|Reviews for The Electra Complex|
| nekked chapter 1 . 11/11/2012
Kurumi is one of my favorite characters and I feel like you captured her defiance and potential reactions to her situation perfectly. This is exactly the kind of thing I was looking for. Thank you for writing it.
| nichole chapter 1 . 9/25/2012
| ya'aburnee chapter 1 . 7/16/2012
This really made me view Kurumi differently than I did before!
It was so beautifully written. )
Kudos, it was brilliant.
| 1animeangel1 chapter 1 . 4/19/2012
does sawako hate or dislike kazehaya? i meant she was like: "i'm so glad!" when kurumi said she was still going after Kazehaya lmfao XP
| februaryyair chapter 1 . 1/3/2012
wow. by reading this, i can say that you definitely interpreted Kurumi's pain beautifully, in just a matter of words. i think you've done an amazing job, this is like a compilation of her angst and feelings towards her unrequited love situation. very dramatic, i enjoyed this very much [:
| paper parasols chapter 1 . 3/8/2011
because I have always liked KazehayaKurumi secretly - even if I adore KazehayaSawako to bits and pieces. this was lovely. the insight in Kurumi's mind was more than perfect, maybe the very definition of. she's so wonderfully written and I can't help root for her even if she's lost already.
| andthenshesaid chapter 1 . 1/24/2011
This was... kind of the best thing ever?
I mean. Obviously Kazehaya/Sadako FTW. And possibly Ryo/Chizaru more than them.
But. This like made me like Kurumi. And usually she's all... asmnfsdgcuteevilsomething.
| Dancing Mask chapter 1 . 11/28/2010
Awesome! When I found one Kurumi fic on the whole site I was outraged, but this one's good
Your style switches quite a lot, but it's coherent, so no worries there. I love how you portrayed her, and the backstory with her parents was conveyed pretty well for how short it was. Nice job
| Hanqing chapter 1 . 10/11/2010
Amazingly beautiful, and lovely. I love how you explored Kurumi's feelings, and the kind of sad tragedy of her one-sided love while adding depth. And the irony was especially lovely.
| mistereee chapter 1 . 8/21/2010
| ribbons-paws chapter 1 . 6/1/2010
Not really a fan of Kurumi but the way you wrote her emotions was really good. Keep writing. :-)
| bloocheeze chapter 1 . 5/6/2010
Oh my god, I freaking love you for this. Kurumi is my second favorite character (after Sawako, aha) and the way you wrote her was just amazing and realistic and painful and stubborn and all of those other appropriate adjectives.
Seriously, I just. I really, really like this and now I want to read the newest chapter for KnT grah-
thank you for sharing, you wonderful person ):
| ibuberu chapter 1 . 4/30/2010
I love how you captured Kurumi in this fic! Her relationship between Sawako and Kazehaya was so well written here too. And a very interesting take on her mother. All in all, a very comprehensive look at her and her feelings, I was expecting a sad!ending, but was mildly surprised (:
| VanillaMostly chapter 1 . 4/27/2010
This was good! It was so emotional and intense, i dunno how else to describe it. Of course I'm disappointed it's not Kazehaya/Sadako but the idea here is very nice. I'm happy for Kurumi.
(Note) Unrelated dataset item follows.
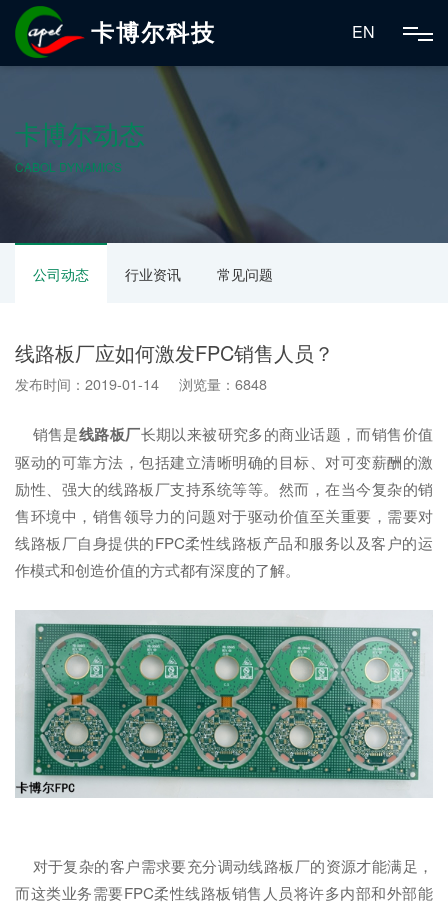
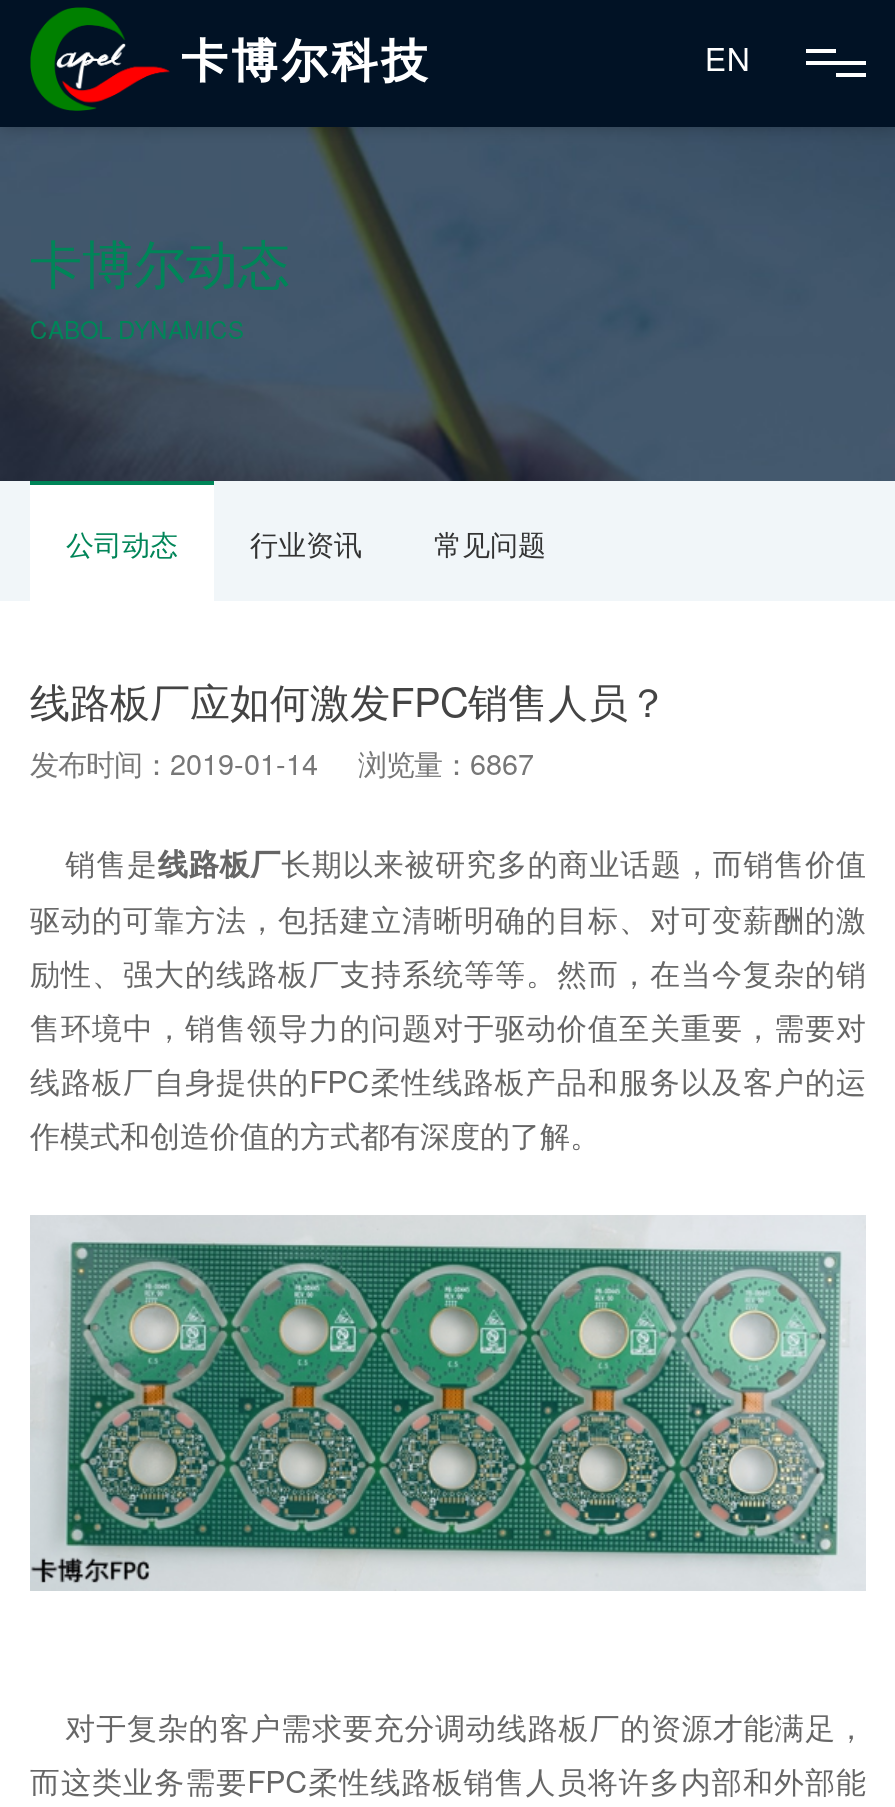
[15,373,267,394] 发布时间：2019-01-14 浏览量：6848 -> [30,741,534,783] 发布时间：2019-01-14 浏览量：6867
| Runadaemon chapter 1 . 4/27/2010
Hm. I might be strange, but I say Thumbs up! I somehow understand this and like it better than I would like a KazehayaxSawako fic. Not that I wouldn't like one. Just that...yeah, I could see you filling it with innuendoes. It could work too, if you had everyone AROUND them doing it, and Kazehaya being the one that got them all and tried to explain them to Sawako and breaking off cause he's too embarrassed. ...Um. *sparkly eyes* Please? Pretty Please? Will you make one? Pese? ...Now I REALLY wanna read your version of a story like that.
Um, about this story. I was touched, and interested, and btw, that much chocolate will kill cats, not just make them need their stomach pumped. Not very many mistakes at all. The sentence structures were complex, just the way I like it. You even had them correct the whole way through! *Double Thumbs Up* . Thanks for the better start to my day. (It initially started with toothpaste in my eye) Happy Writing!